■ **TASK DETAILS**:
List all lines of the data that include the string "directory".

■ **Saved entries**:
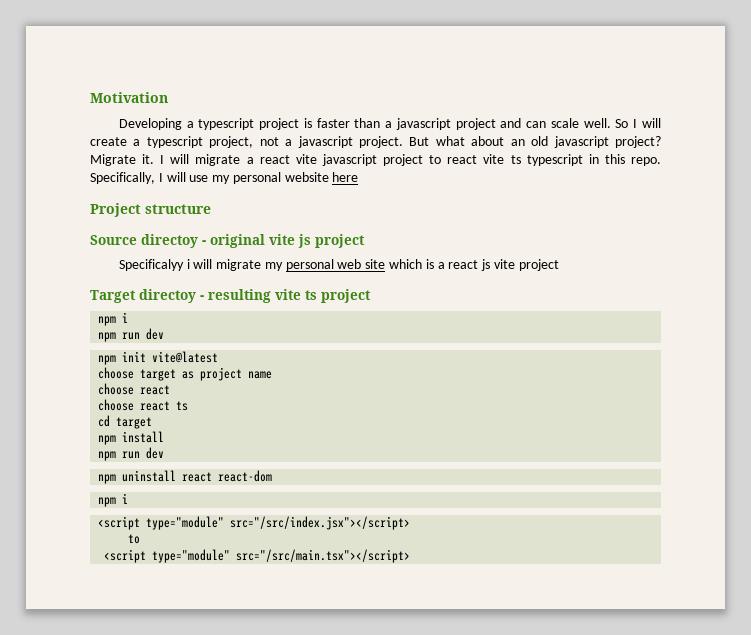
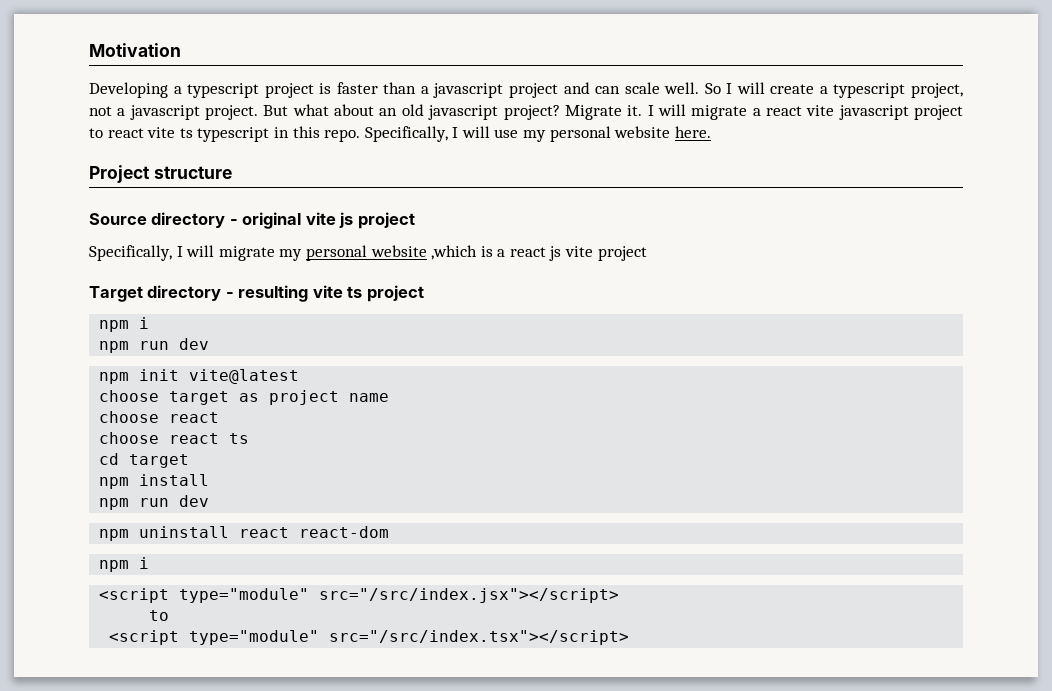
[332,172,359,182] here -> [674,126,711,138] here.
[141,234,198,248] directoy -> [151,212,226,228] directory
[118,259,190,271] Specificalyy i -> [89,245,183,261] Specifically, I
[337,259,423,269] web site which -> [370,245,478,260] website ,which
[139,289,196,303] directoy -> [147,285,222,301] directory
[236,549,411,563] src="/src/main.tsx"></script> -> [329,630,630,645] src="/src/index.tsx"></script>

■ **ANSWER FOR THIS EXERCISE**:
[141,234,198,248] directoy -> [151,212,226,228] directory
[139,289,196,303] directoy -> [147,285,222,301] directory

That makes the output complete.